What is Event Metrics?

The Event Metrics page provides historical analytics and trend analysis for your event-driven architecture. While the Event System Dashboard shows current status and Event Flow shows real-time activity, Event Metrics answers questions like:

  • "Has our error rate been increasing over the past week?"
  • "What time of day do we process the most events?"
  • "Which event types are slowing down?"
  • "How did yesterday's outage affect our metrics?"

When to Use This Page

Performance Analysis: "Are events taking longer to process than last month?"

Capacity Planning: "Do we need to scale up before the holiday season?"

Incident Investigation: "What exactly happened during yesterday's outage?"

Reporting: "Generate a weekly report on system performance"

Trend Spotting: "Are we seeing more failures on weekends?"

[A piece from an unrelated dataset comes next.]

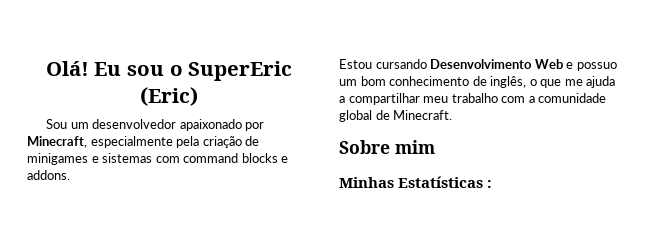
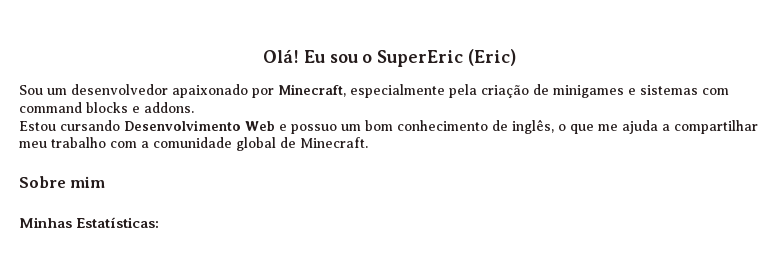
- Minhas Estatísticas :
+ Minhas Estatísticas:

Understanding the Interface

Time Range Selector

Choose the period to analyze:

RangeBest ForData Points
Last 15mImmediate post-incident15 one-minute points
Last 1hRecent trend check60 one-minute points
Last 6hHalf-day analysis72 five-minute points
Last 24hDaily patterns96 fifteen-minute points
Last 7dWeekly trends84 one-hour points

Tip: Longer ranges show patterns; shorter ranges show details.


Metric Cards Explained

Total Emitted

What it shows: Total number of events created in the selected time range

How to use it:

  • Baseline: Establish normal daily volume (e.g., "We typically emit 50,000 events/day")
  • Spike detection: 3x normal = unusual activity (marketing campaign? attack?)
  • Drop detection: Near zero = system outage

Example analysis:

Monday:    52,000 events  ← Normal
Tuesday:   48,000 events  ← Normal
Wednesday: 12,000 events  ← ⚠️ 75% drop - investigate!
Thursday:  155,000 events ← 🚨 3x spike - what happened?

Total Processed

What it shows: Events that completed successfully

Key metric: Processed / Emitted ratio

  • 100%: Perfect - all events succeeded
  • < 95%: Concerning - many failures
  • < 90%: Critical - investigate immediately

Formula: (Total Processed / Total Emitted) × 100


Total Failed

What it shows: Events that failed to process

Context matters:

  • 5 failures out of 100: 5% error rate (acceptable)
  • 5 failures out of 10: 50% error rate (critical)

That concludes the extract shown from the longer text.